*** Opening DATA EXTRACTS ***

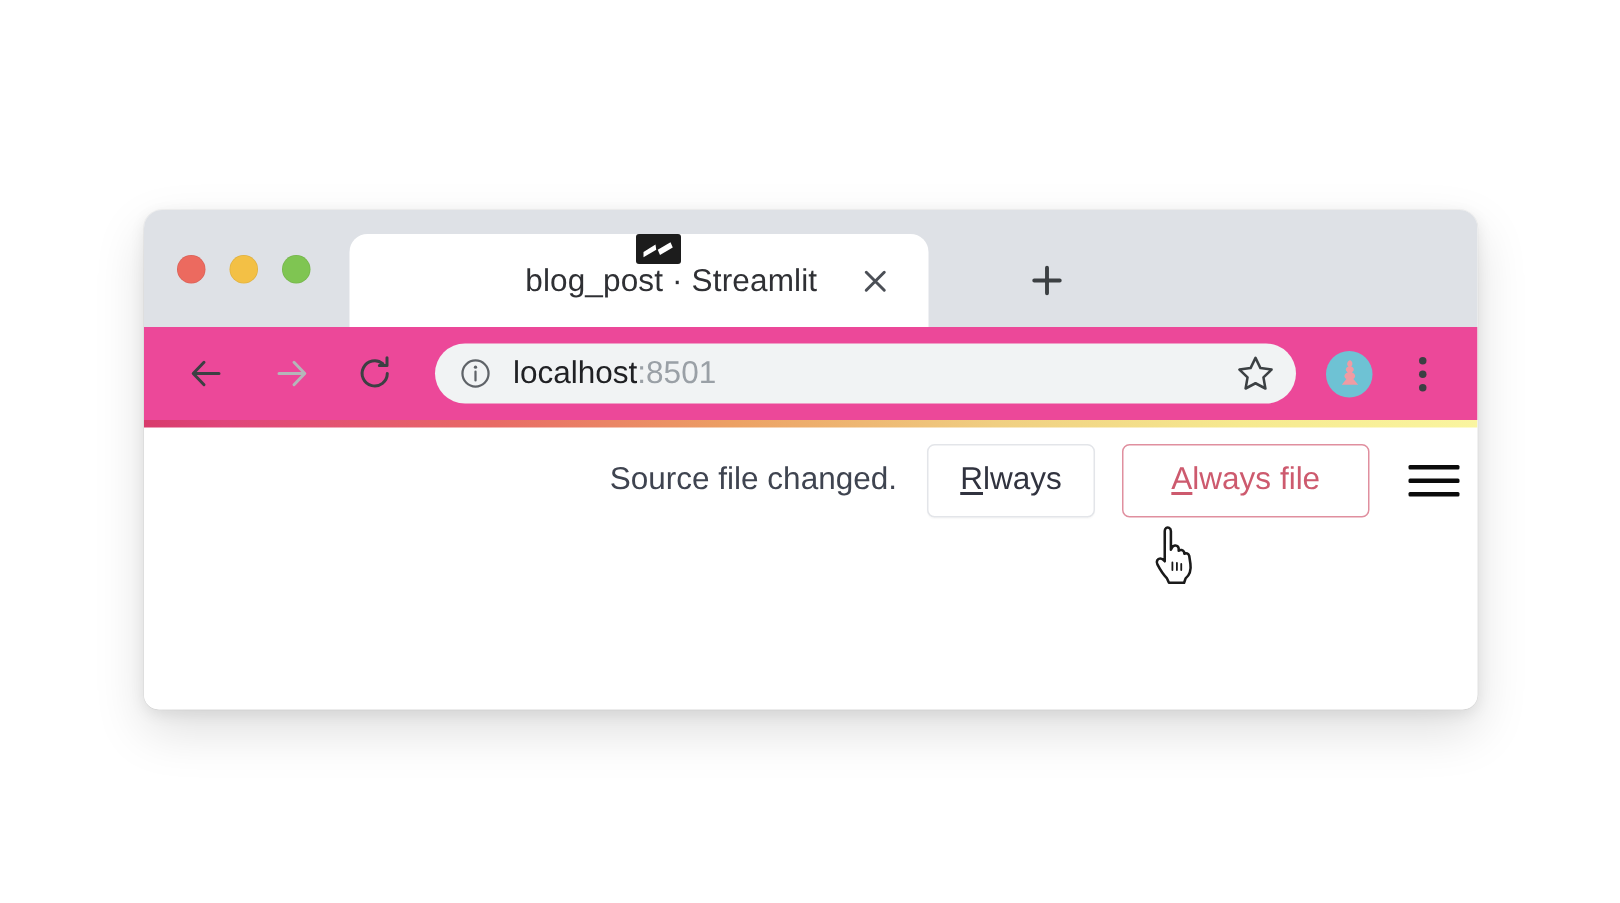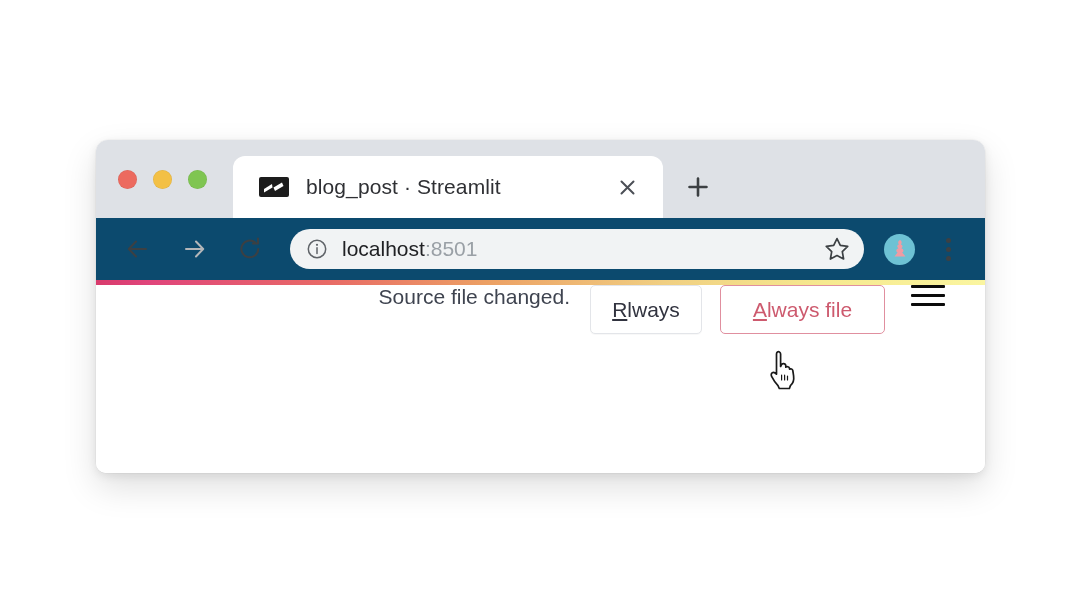--- a/index.html
+++ b/index.html
@@ -54,28 +54,29 @@
     border-radius: 50%;
   }
   .tl-red    { background: #ec6a5f; box-shadow: inset 0 0 0 0.5px rgba(0,0,0,0.08); }
   .tl-yellow { background: #f3c045; box-shadow: inset 0 0 0 0.5px rgba(0,0,0,0.08); }
   .tl-green  { background: #7fc552; box-shadow: inset 0 0 0 0.5px rgba(0,0,0,0.08); }
 
   .tab {
     position: absolute;
     left: 137px;
     bottom: 0;
-    width: 430px;
+    width: 386px;
     height: 62px;
     background: #ffffff;
     border-radius: 12px 12px 0 0;
     display: flex;
     align-items: center;
     padding: 0 0 0 26px;
     box-sizing: border-box;
+    flex-direction: column;
   }
   .favicon {
     width: 30px;
     height: 20px;
     background: #1c1c1c;
     border-radius: 2px;
     flex: 0 0 auto;
     position: relative;
     display: flex;
     align-items: center;
@@ -109,21 +110,21 @@
     width: 34px;
     height: 34px;
     display: flex;
     align-items: center;
     justify-content: center;
   }
 
   
   .toolbar {
     height: 62px;
-    background: #0c4a6e;
+    background: #ec4899;
     display: flex;
     align-items: center;
     padding: 0 20px 0 22px;
     box-sizing: border-box;
   }
   .nav-btn {
     width: 40px;
     height: 40px;
     display: flex;
     align-items: center;
@@ -223,22 +224,23 @@
       #f6e98f 82%,
       #faf5a0 100%);
   }
   .status-bar {
     position: absolute;
     top: 5px;
     left: 0;
     right: 0;
     height: 70px;
     display: flex;
+    align-items: center;
     justify-content: flex-end;
-    padding-right: 40px;
+    padding-right: 12px;
     box-sizing: border-box;
   }
   .status-text {
     font-size: 21px;
     color: #3f4450;
     margin-right: 20px;
     white-space: nowrap;
   }
   .btn-rerun {
     height: 49px;

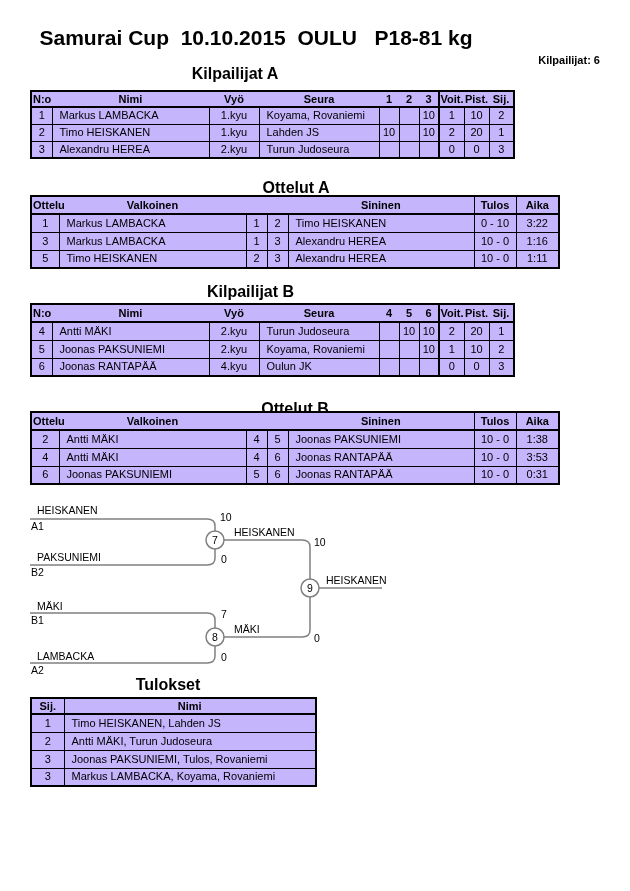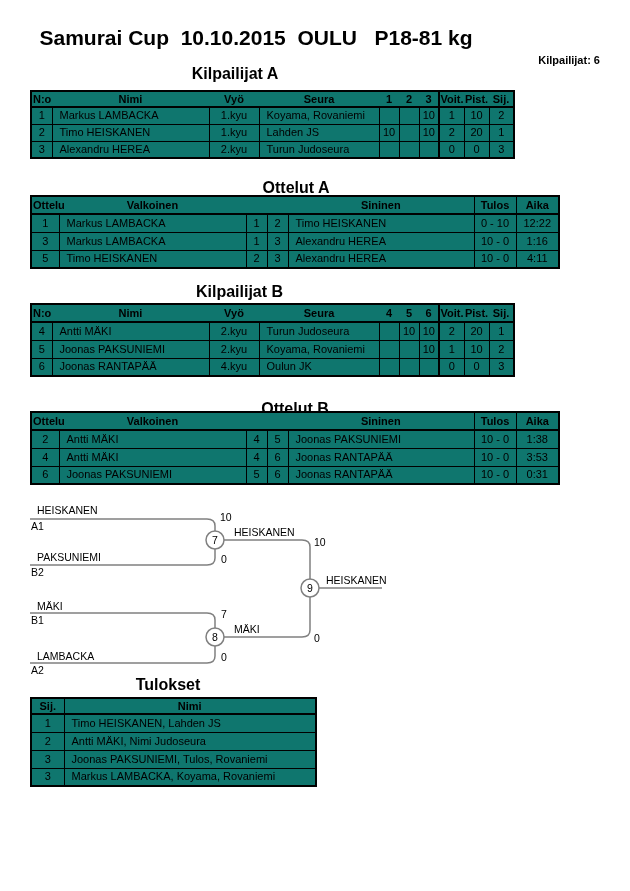--- a/index.html
+++ b/index.html
@@ -2,21 +2,21 @@
 <html><head>
 <meta charset="utf-8">
 <style>
   html,body{margin:0;padding:0;background:#fff;}
   .page{position:relative;width:630px;height:891px;background:#ffffff;
         font-family:"Liberation Sans","DejaVu Sans",sans-serif;color:#000;overflow:hidden;}
   .abs{position:absolute;}
   .main-title{left:0;top:26px;width:512px;text-align:center;font-size:21px;font-weight:bold;white-space:pre;}
   .competitors{right:30px;top:54px;font-size:11px;font-weight:bold;}
   .sec-title{font-size:16px;font-weight:bold;white-space:nowrap;transform:translateX(-50%);}
-  table.t{position:absolute;border-collapse:collapse;table-layout:fixed;border:2px solid #000;background:#0f766e;}
+  table.t{position:absolute;border-collapse:collapse;table-layout:fixed;border:2px solid #000;background:#c4b5fd;}
   table.t th,table.t td{font-size:11px;padding:0;margin:0;text-align:center;vertical-align:middle;
         white-space:nowrap;overflow:hidden;font-weight:normal;line-height:1;}
   table.t td{border:1px solid #000;}
   table.t th{border:0 solid #000;border-bottom:2px solid #000;font-weight:bold;}
   .left{text-align:left !important;padding-left:7px !important;}
   .hleft{text-align:left !important;padding-left:1px !important;overflow:visible !important;}
   .bl2{border-left:2px solid #000 !important;}
   .bl1{border-left:1px solid #000 !important;}
   svg text{font-family:"Liberation Sans","DejaVu Sans",sans-serif;}
 </style>
@@ -115,44 +115,44 @@
       <th class="bl1">Tulos</th>
       <th class="bl1">Aika</th>
     </tr>
     <tr style="height:18px">
       <td>1</td>
       <td class="left">Markus LAMBACKA</td>
       <td>1</td>
       <td>2</td>
       <td class="left">Timo HEISKANEN</td>
       <td>0 - 10</td>
-      <td>12:22</td>
+      <td>3:22</td>
     </tr>
     <tr style="height:18px">
       <td>3</td>
       <td class="left">Markus LAMBACKA</td>
       <td>1</td>
       <td>3</td>
       <td class="left">Alexandru HEREA</td>
       <td>10 - 0</td>
       <td>1:16</td>
     </tr>
     <tr style="height:18px">
       <td>5</td>
       <td class="left">Timo HEISKANEN</td>
       <td>2</td>
       <td>3</td>
       <td class="left">Alexandru HEREA</td>
       <td>10 - 0</td>
-      <td>4:11</td>
-    </tr>
-  </tbody>
-    </table>
-
-  <div class="abs sec-title" style="left:231px;top:283px;padding-left:17px;">Kilpailijat B</div>
+      <td>1:11</td>
+    </tr>
+  </tbody>
+    </table>
+
+  <div class="abs sec-title" style="left:242px;top:283px;padding-left:17px;">Kilpailijat B</div>
   <table class="t" style="left:30px;top:303px;width:483px;">
     <colgroup>
         <col style="width:21px">
         <col style="width:157px">
         <col style="width:50px">
         <col style="width:120px">
         <col style="width:20px">
         <col style="width:20px">
         <col style="width:20px">
         <col style="width:25px">
@@ -311,21 +311,21 @@
         <tr style="height:16px">
       <th>Sij.</th>
       <th class="bl1">Nimi</th>
     </tr>
     <tr style="height:18px">
       <td>1</td>
       <td class="left">Timo HEISKANEN, Lahden JS</td>
     </tr>
     <tr style="height:18px">
       <td>2</td>
-      <td class="left">Antti MÄKI, Nimi Judoseura</td>
+      <td class="left">Antti MÄKI, Turun Judoseura</td>
     </tr>
     <tr style="height:18px">
       <td>3</td>
       <td class="left">Joonas PAKSUNIEMI, Tulos, Rovaniemi</td>
     </tr>
     <tr style="height:18px">
       <td>3</td>
       <td class="left">Markus LAMBACKA, Koyama, Rovaniemi</td>
     </tr>
   </tbody>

*** Closing DATA EXTRACTS ***

■ **PROBLEM DESCRIPTION**
Return all the entries word for word, but omit any pictures they contain.

■ **ANSWER BOX**
--- a/index.html
+++ b/index.html
@@ -54,28 +54,29 @@
     border-radius: 50%;
   }
   .tl-red    { background: #ec6a5f; box-shadow: inset 0 0 0 0.5px rgba(0,0,0,0.08); }
   .tl-yellow { background: #f3c045; box-shadow: inset 0 0 0 0.5px rgba(0,0,0,0.08); }
   .tl-green  { background: #7fc552; box-shadow: inset 0 0 0 0.5px rgba(0,0,0,0.08); }
 
   .tab {
     position: absolute;
     left: 137px;
     bottom: 0;
-    width: 430px;
+    width: 386px;
     height: 62px;
     background: #ffffff;
     border-radius: 12px 12px 0 0;
     display: flex;
     align-items: center;
     padding: 0 0 0 26px;
     box-sizing: border-box;
+    flex-direction: column;
   }
   .favicon {
     width: 30px;
     height: 20px;
     background: #1c1c1c;
     border-radius: 2px;
     flex: 0 0 auto;
     position: relative;
     display: flex;
     align-items: center;
@@ -109,21 +110,21 @@
     width: 34px;
     height: 34px;
     display: flex;
     align-items: center;
     justify-content: center;
   }
 
   
   .toolbar {
     height: 62px;
-    background: #0c4a6e;
+    background: #ec4899;
     display: flex;
     align-items: center;
     padding: 0 20px 0 22px;
     box-sizing: border-box;
   }
   .nav-btn {
     width: 40px;
     height: 40px;
     display: flex;
     align-items: center;
@@ -223,22 +224,23 @@
       #f6e98f 82%,
       #faf5a0 100%);
   }
   .status-bar {
     position: absolute;
     top: 5px;
     left: 0;
     right: 0;
     height: 70px;
     display: flex;
+    align-items: center;
     justify-content: flex-end;
-    padding-right: 40px;
+    padding-right: 12px;
     box-sizing: border-box;
   }
   .status-text {
     font-size: 21px;
     color: #3f4450;
     margin-right: 20px;
     white-space: nowrap;
   }
   .btn-rerun {
     height: 49px;

--- a/index.html
+++ b/index.html
@@ -2,21 +2,21 @@
 <html><head>
 <meta charset="utf-8">
 <style>
   html,body{margin:0;padding:0;background:#fff;}
   .page{position:relative;width:630px;height:891px;background:#ffffff;
         font-family:"Liberation Sans","DejaVu Sans",sans-serif;color:#000;overflow:hidden;}
   .abs{position:absolute;}
   .main-title{left:0;top:26px;width:512px;text-align:center;font-size:21px;font-weight:bold;white-space:pre;}
   .competitors{right:30px;top:54px;font-size:11px;font-weight:bold;}
   .sec-title{font-size:16px;font-weight:bold;white-space:nowrap;transform:translateX(-50%);}
-  table.t{position:absolute;border-collapse:collapse;table-layout:fixed;border:2px solid #000;background:#0f766e;}
+  table.t{position:absolute;border-collapse:collapse;table-layout:fixed;border:2px solid #000;background:#c4b5fd;}
   table.t th,table.t td{font-size:11px;padding:0;margin:0;text-align:center;vertical-align:middle;
         white-space:nowrap;overflow:hidden;font-weight:normal;line-height:1;}
   table.t td{border:1px solid #000;}
   table.t th{border:0 solid #000;border-bottom:2px solid #000;font-weight:bold;}
   .left{text-align:left !important;padding-left:7px !important;}
   .hleft{text-align:left !important;padding-left:1px !important;overflow:visible !important;}
   .bl2{border-left:2px solid #000 !important;}
   .bl1{border-left:1px solid #000 !important;}
   svg text{font-family:"Liberation Sans","DejaVu Sans",sans-serif;}
 </style>
@@ -115,44 +115,44 @@
       <th class="bl1">Tulos</th>
       <th class="bl1">Aika</th>
     </tr>
     <tr style="height:18px">
       <td>1</td>
       <td class="left">Markus LAMBACKA</td>
       <td>1</td>
       <td>2</td>
       <td class="left">Timo HEISKANEN</td>
       <td>0 - 10</td>
-      <td>12:22</td>
+      <td>3:22</td>
     </tr>
     <tr style="height:18px">
       <td>3</td>
       <td class="left">Markus LAMBACKA</td>
       <td>1</td>
       <td>3</td>
       <td class="left">Alexandru HEREA</td>
       <td>10 - 0</td>
       <td>1:16</td>
     </tr>
     <tr style="height:18px">
       <td>5</td>
       <td class="left">Timo HEISKANEN</td>
       <td>2</td>
       <td>3</td>
       <td class="left">Alexandru HEREA</td>
       <td>10 - 0</td>
-      <td>4:11</td>
-    </tr>
-  </tbody>
-    </table>
-
-  <div class="abs sec-title" style="left:231px;top:283px;padding-left:17px;">Kilpailijat B</div>
+      <td>1:11</td>
+    </tr>
+  </tbody>
+    </table>
+
+  <div class="abs sec-title" style="left:242px;top:283px;padding-left:17px;">Kilpailijat B</div>
   <table class="t" style="left:30px;top:303px;width:483px;">
     <colgroup>
         <col style="width:21px">
         <col style="width:157px">
         <col style="width:50px">
         <col style="width:120px">
         <col style="width:20px">
         <col style="width:20px">
         <col style="width:20px">
         <col style="width:25px">
@@ -311,21 +311,21 @@
         <tr style="height:16px">
       <th>Sij.</th>
       <th class="bl1">Nimi</th>
     </tr>
     <tr style="height:18px">
       <td>1</td>
       <td class="left">Timo HEISKANEN, Lahden JS</td>
     </tr>
     <tr style="height:18px">
       <td>2</td>
-      <td class="left">Antti MÄKI, Nimi Judoseura</td>
+      <td class="left">Antti MÄKI, Turun Judoseura</td>
     </tr>
     <tr style="height:18px">
       <td>3</td>
       <td class="left">Joonas PAKSUNIEMI, Tulos, Rovaniemi</td>
     </tr>
     <tr style="height:18px">
       <td>3</td>
       <td class="left">Markus LAMBACKA, Koyama, Rovaniemi</td>
     </tr>
   </tbody>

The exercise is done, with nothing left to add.